Nostradamus ! Voici un nom intemporel. Tapez-le sur Internet et, passé sa fiche Wikipédia, les résultats de recherches vous promettront à qui mieux mieux de dévoiler ce qui attend l’humanité pour l’année 2021 – moyennant finances, évidemment.
Valeur sûre de l’astrologie, Michel de Notre-Dame, dit Nostradamus (1503-1566), a été convoqué à toutes les époques. Ses Prophéties, aussi obscures qu’inquiétantes, restent un modèle du genre. Dans une biographie sobrement titrée Nostradamus, Mireille Huchon, professeure émérite à la Sorbonne et spécialiste de la littérature du XVIe siècle, dresse un portrait circonstancié de l’oracle, qu’elle resitue dans son contexte eschatologique : une France ravagée par les flambées de peste, hantée par l’imminence des guerres de Religion.
Pourquoi une nouvelle biographie de Nostradamus ?
Mireille Huchon. Des documents d’époque sont devenus accessibles à la fin du XXe siècle. Notamment les Clarorum virorum epistolae, un recueil d’une cinquantaine de lettres de sa correspondance, dont dix de lui. La bibliothèque de Lyon a acquis les « Présages prosaïques », ouvrage de quelque 6 000 présages tirés de ses almanachs et pronostications des années 1550-1566, compilés par Jean de Chevigny (dit aussi Jean de Chavigny), son secrétaire. Ce recueil était demeuré depuis le XVIIe siècle dans une collection privée.
Ces documents éclairent d’un jour nouveau la vie de Nostradamus. J’ai par ailleurs tenté de réintégrer le personnage dans son contexte littéraire, politique et religieux. Je souhaitais dépasser la problématique de la véracité des prédictions, pour mieux comprendre une des figures les plus énigmatiques du XVIe siècle.
Que sait-on de certain sur sa vie, au-delà de ses dates de naissance et de mort ?
C’est déjà bien d’avoir ces dates ! Pour Rabelais, celle de sa naissance est inconnue à vingt ans près. On en a fêté les 500 ans en 1983, on a recommencé en 1994, et on aurait pu remettre ça au début du XXIe siècle ! Nostradamus, lui, est né le 14 décembre 1503 à Saint-Rémy-de-Provence et mort le 2 juillet 1566 à Salon-de-Craux (aujourd’hui Salon-de-Provence).

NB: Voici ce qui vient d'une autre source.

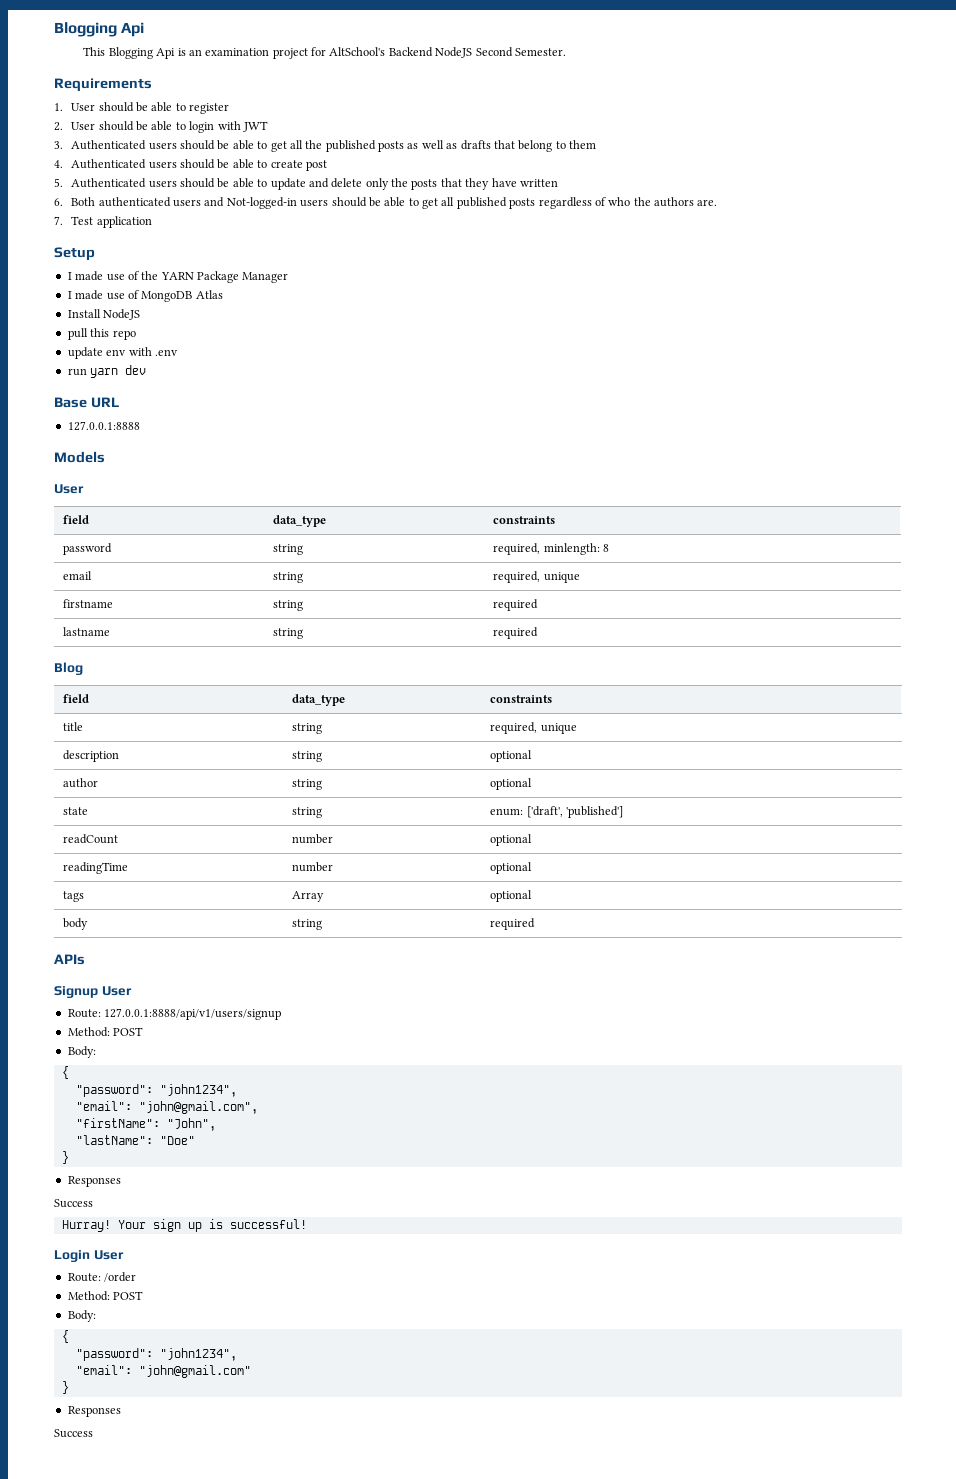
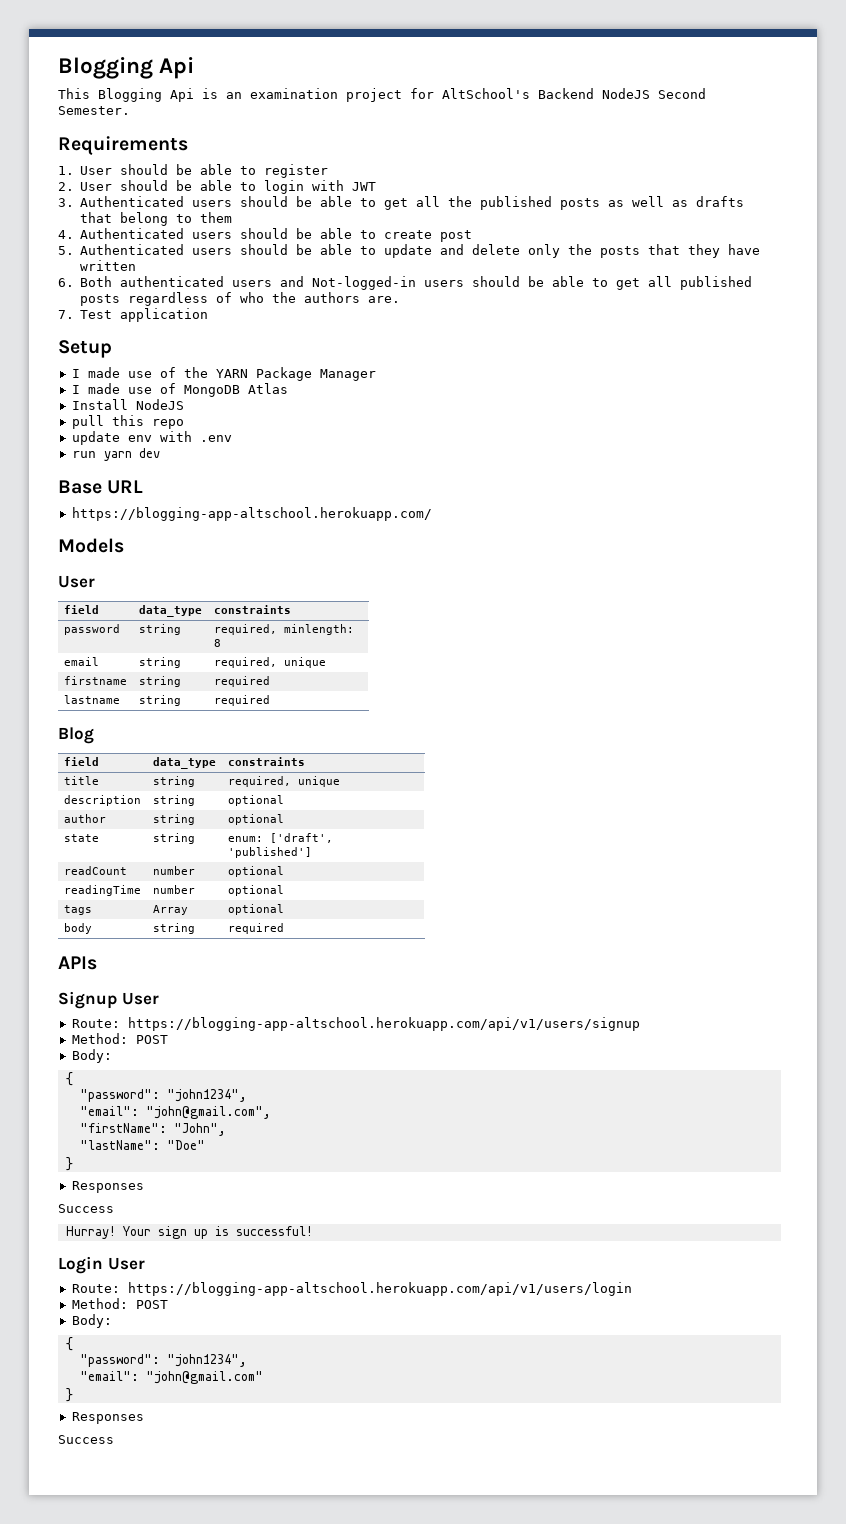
[67,421,140,431] 127.0.0.1:8888 -> [71,507,432,521] https://blogging-app-altschool.herokuapp.com/
[104,1008,282,1020] 127.0.0.1:8888/api/v1/users/signup -> [127,1017,640,1031] https://blogging-app-altschool.herokuapp.com/api/v1/users/signup
[104,1272,137,1282] /order -> [127,1282,632,1296] https://blogging-app-altschool.herokuapp.com/api/v1/users/login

Certaines archives – testament, bail de location de maison, etc. – sont précieuses. Des proches ont évoqué Nostradamus dans leurs écrits, notamment son fils César, âgé de 13 ans lors du décès de son père, dans son Histoire de Provence (1614), ainsi que Chevigny. De tels témoignages sont évidemment sujets à caution. S’y ajoutent les attaques de ses détracteurs, qui peuvent avoir un fond de réalité, et les confidences qui se trouvent dans ses propres ouvrages, en particulier dans ses Exquises Receptes – où il évoque sa jeunesse, tout en brouillant les pistes.